The Augustine-Mies panel recommended urgent action to address issues in each of these areas, and that need for urgency is reinforced by the increased attention to the nation’s nuclear deterrent stimulated by the 2018 Nuclear Posture Review and related discussions. These concerns are neither merely vexations nor opportunities for improvement. Rather, as noted in the first quote above, together they represent a risk that, left unaddressed, could eventually erode the nation’s ability to provide adequate nuclear security.
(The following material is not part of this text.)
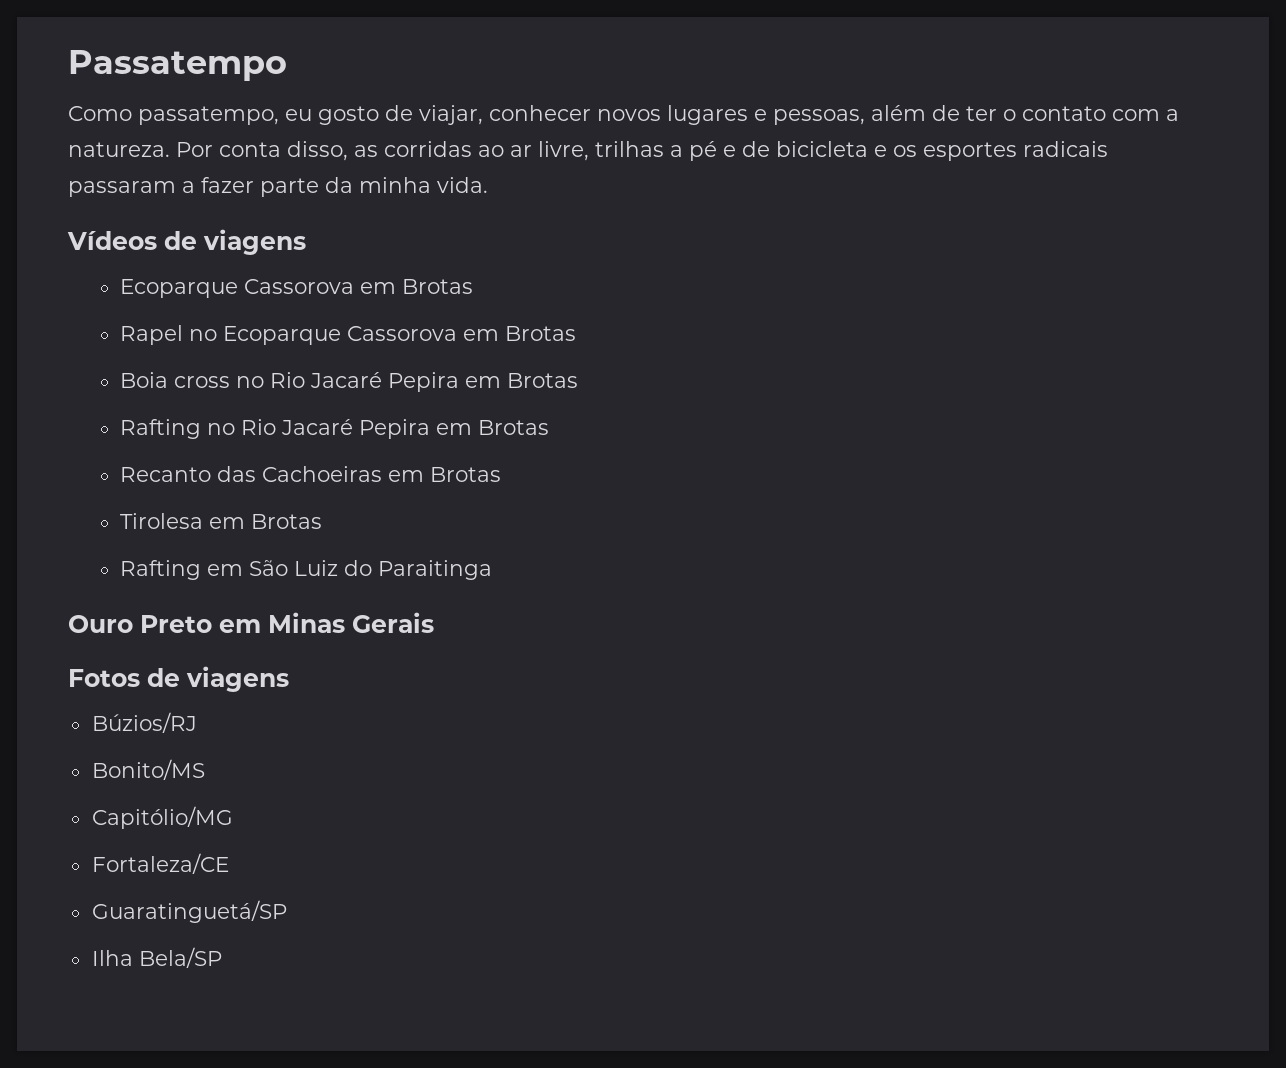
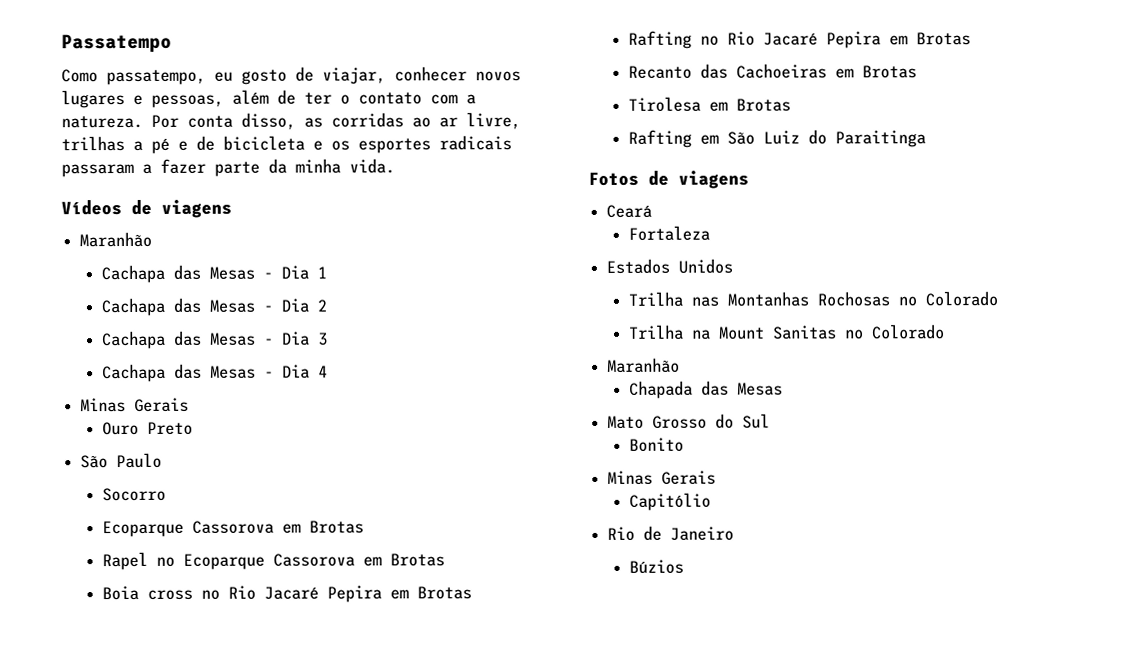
(306, 242) none -> [79,231,153,248] [100,264,327,284] [100,297,327,317] [101,330,328,350] [101,363,328,383] [80,397,190,413] [101,421,193,436] [80,452,163,469] [101,487,166,502] // Maranhão // Cachapa das Mesas - Dia 1 // Cachapa das Mesas - Dia 2 // Cachapa das Mesas - Dia 3 // Cachapa das Mesas - Dia 4 // Minas Gerais // Ouro Preto // São Paulo // Socorro
[68,612,434,633] [68,666,289,692] [91,712,197,733] [91,759,205,780] [91,806,233,829] [91,853,229,874] [91,900,287,923] [91,947,222,968] Ouro Preto em Minas Gerais // Fotos de viagens // Búzios/RJ // Bonito/MS // Capitólio/MG // Fortaleza/CE // Guaratinguetá/SP // Ilha Bela/SP -> [588,170,749,189] [606,204,653,218] [627,225,710,241] [606,258,734,274] [627,291,998,307] [627,324,945,340] [607,357,681,373] [628,380,783,399] [607,413,771,429] [628,437,684,452] [607,470,717,485] [628,492,711,511] [607,525,735,541] [628,559,684,574] Fotos de viagens // Ceará // Fortaleza // Estados Unidos // Trilha nas Montanhas Rochosas no Colorado // Trilha na Mount Sanitas no Colorado // Maranhão // Chapada das Mesas // Mato Grosso do Sul // Bonito // Minas Gerais // Capitólio // Rio de Janeiro // Búzios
That erosion can come about from
- confused or competing goals and direction, hindering both the short- and long-term planning and stewardship;
- blurred accountability, which rests with DOE/NNSA (because they are empowered to promulgate rules and define processes), although they can delegate authority;
1 Congressional Advisory Panel on the Governance of the Nuclear Security Enterprise, 2014, A New Foundation for the Nuclear Enterprise: Report of the Congressional Advisory Panel on the Governance of the Nuclear Security Enterprise, http://cdn.knoxblogs.com/atomiccity/wpcontent/uploads/sites/11/2014/12/Governance.pdf?_ga=1.83182294.1320535883.1415285934, p. ix.
2 Ibid., p. x.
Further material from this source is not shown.